When it comes to scalability, architecture diagrams can give us a false sense of security.
You may have designed and provisioned a slick cloud infrastructure, used an enterprise container orchestration tool, or adopted a battle-tested distributed streaming platform. Or gone serverless. But none of these guarantees that your application will scale.
No amount of planning or white-boarding can tell you how many concurrent users your application can support. Neither can they tell you how your application will behave under load. Or at what point (or where) it will break.
There are two reasons for this.
Firstly, despite their best intentions, many developers write code that doesn’t scale.
The tricky bugs that keep developers up at night usually involve memory leaks, deadlocks and race conditions. Such bugs aren’t easily identified using ordinary manual (or automated) functional tests. Instead, they crop up in production during periods of extremely high or unexpected traffic.
Secondly, bottlenecks in IT systems often occur in places developers haven’t anticipated. You might assume that your application can be 'scaled out' through the automatic provisioning of extra virtual machines. Or that you can rely on Kubernetes. But this won’t help when the problem is a database that’s run out of memory. Or a clogged network. Or because of WebSocket exhaustion.
Ultimately, the only way to find out how whether an application truly scales is to properly performance test it.
The Cost of Ignoring Performance Testing
In my experience, I've found that many teams don’t carry out any performance testing. There are many reasons for this including not being given enough time, not having the tools or in-house expertise or simply because the team doesn't see the need.
Some teams believe that they can rely on functional testing, reference architectures and the auto-scale features of cloud vendors. But functional testing won’t find the performance-related issues associated with realistic high load. Neither will reference architectures and auto-scaling help because every code base is unique.
This scalability fallacy, that is assuming your application will scale because you've used a ‘scalable architecture’, has some serious commercial implications. Systems that don’t scale to meet user demand can result in significant revenue losses and degradation in customer experience.
For example, system downtime and slow response times of e-commerce websites result in customers abandoning online purchases. In 2013, Amazon’s servers crashed for 30 minutes and it lost an estimated $66,240 per minute.
It’s not just tech giants that need to worry about performance. ChannelAdvisor estimates that online retailers lose about 4% of a day’s sales for each hour of website downtime. A site doesn’t need to go completely down to have a negative impact on user experience either.
It’s well known that slower response times increase the bounce rate of any type of website. The BBC, for instance, noticed that they lost 10 per cent of users for every additional second of page load latency.
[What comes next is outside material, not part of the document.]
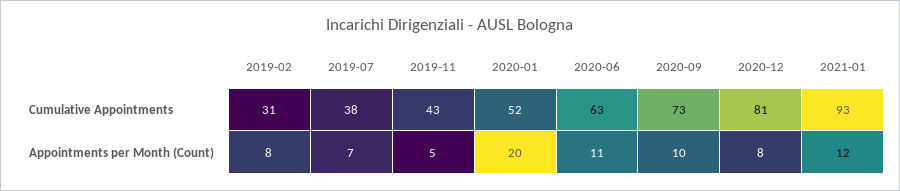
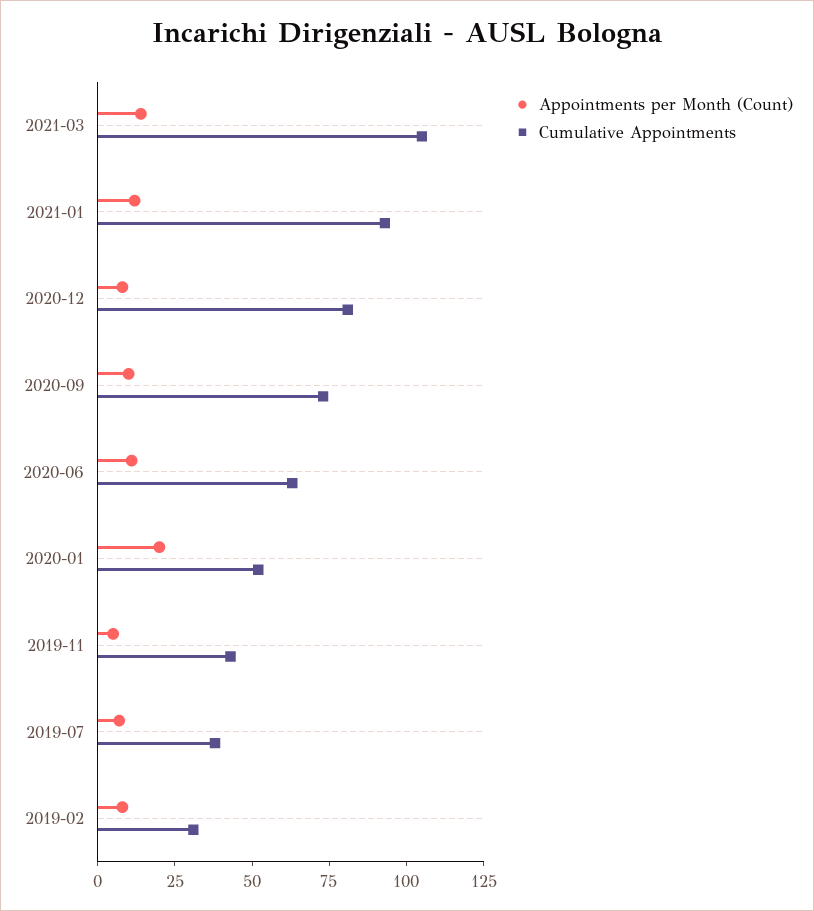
Appointments per Month (Count), 2021-03: none -> 15
Cumulative Appointments, 2021-03: none -> 105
Part of their solution was to gracefully remove less important features from a page when they detect an increase in page load latency.
‘Black Friday’-type peaks in traffic can be planned for and handled properly. But only if you know where, when and how your system will break.
Without this information, you rely on your customers unintentionally discovering the breaking points. Or worse for malicious users to find them. System crashes can expose valuable system information to an attacker, create temporary vulnerabilities or expose unprotected files or memory dumps.
The solution is to invest in some professional performance testing. This will be cheaper than the cost of abandoned carts, reputation damage, potential security issues, and data corruption that system downtime may cause.